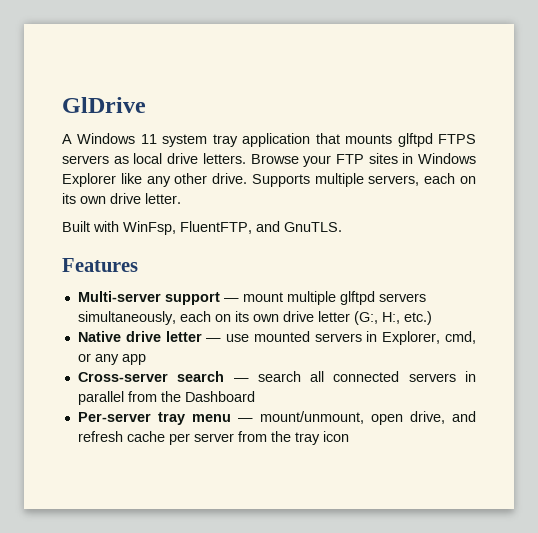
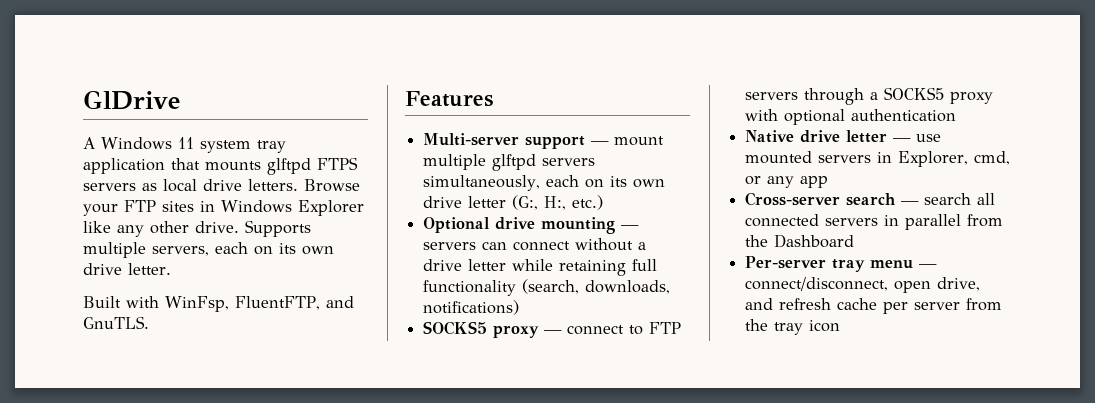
+ Optional drive mounting — servers can connect without a drive letter while retaining full functionality (search, downloads, notifications)
+ SOCKS5 proxy — connect to FTP servers through a SOCKS5 proxy with optional authentication
- Per-server tray menu — mount/unmount, open drive, and refresh cache per server from the tray icon
+ Per-server tray menu — connect/disconnect, open drive, and refresh cache per server from the tray icon

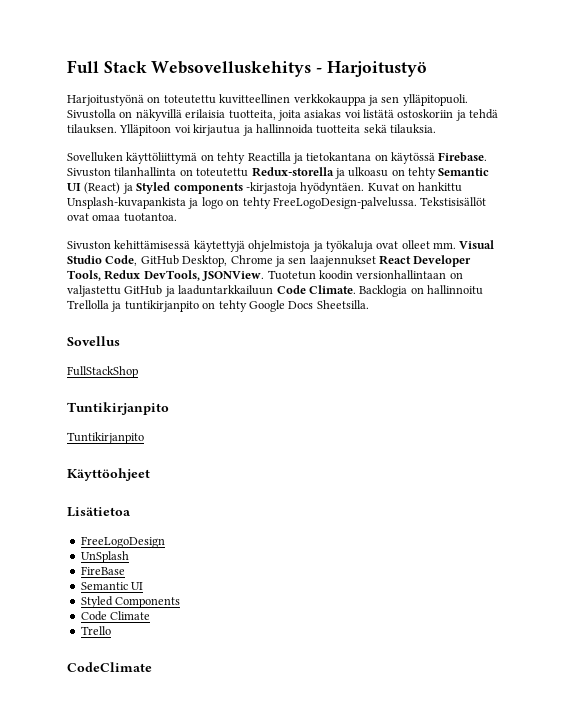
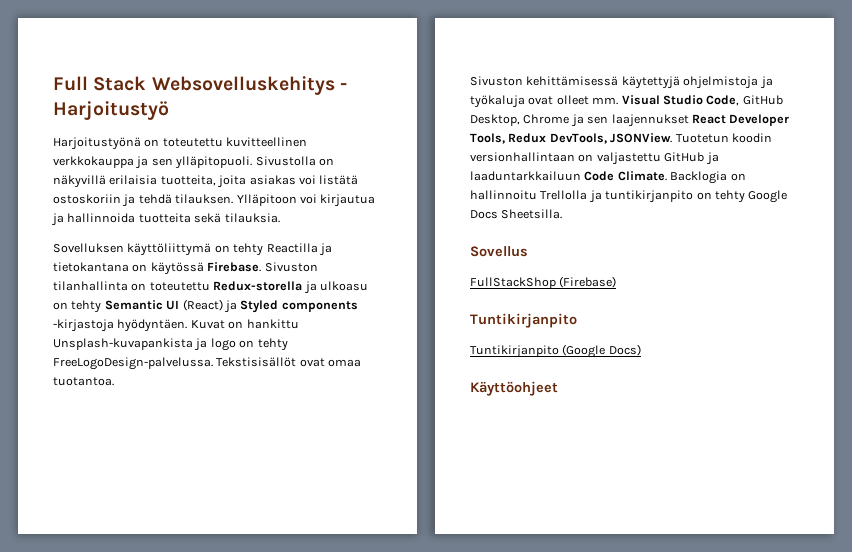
- Sovelluken käyttöliittymä on tehty Reactilla ja tietokantana on käytössä Firebase.
+ Sovelluksen käyttöliittymä on tehty Reactilla ja tietokantana on käytössä Firebase.
- FullStackShop
+ FullStackShop (Firebase)
  Tuntikirjanpito
- Tuntikirjanpito
+ Tuntikirjanpito (Google Docs)
- Lisätietoa
- FreeLogoDesign
- UnSplash
- FireBase
- Semantic UI
- Styled Components
- Code Climate
- Trello
- CodeClimate

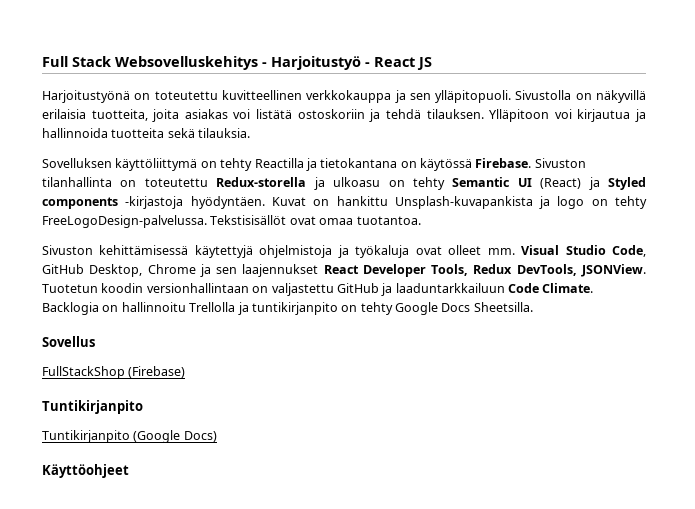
- Full Stack Websovelluskehitys - Harjoitustyö
+ Full Stack Websovelluskehitys - Harjoitustyö - React JS

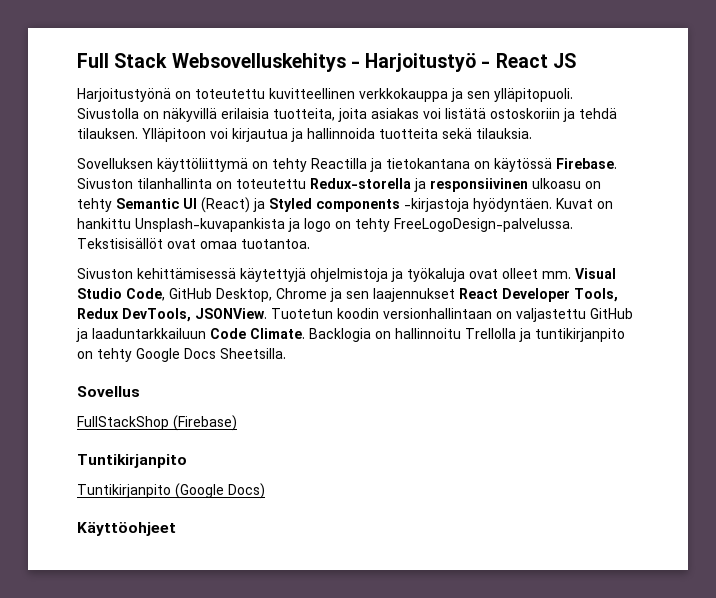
- Sivuston tilanhallinta on toteutettu Redux-storella ja ulkoasu on tehty Semantic UI (React) ja Styled components -kirjastoja hyödyntäen.
+ Sivuston tilanhallinta on toteutettu Redux-storella ja responsiivinen ulkoasu on tehty Semantic UI (React) ja Styled components -kirjastoja hyödyntäen.

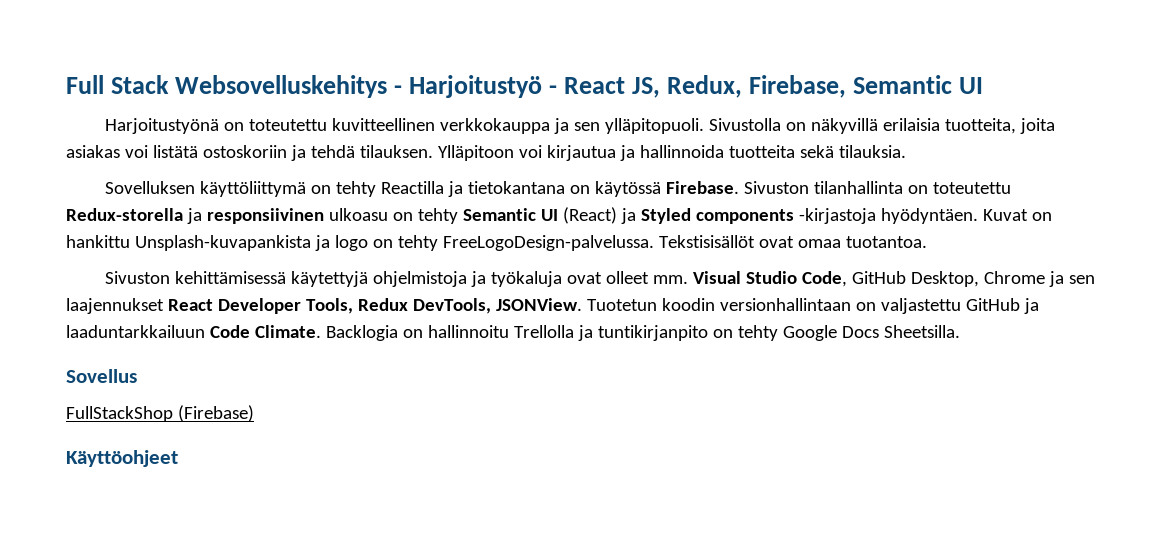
- Full Stack Websovelluskehitys - Harjoitustyö - React JS
+ Full Stack Websovelluskehitys - Harjoitustyö - React JS, Redux, Firebase, Semantic UI
  FullStackShop (Firebase)
- Tuntikirjanpito
- Tuntikirjanpito (Google Docs)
..............................
[Task goal]:
Copy exactly what appears in the entries, beginning with the first line and ending with the line that has "- Per-server tray", but not the pictures.

[Written response]:
+ Optional drive mounting — servers can connect without a drive letter while retaining full functionality (search, downloads, notifications)
+ SOCKS5 proxy — connect to FTP servers through a SOCKS5 proxy with optional authentication
- Per-server tray menu — mount/unmount, open drive, and refresh cache per server from the tray icon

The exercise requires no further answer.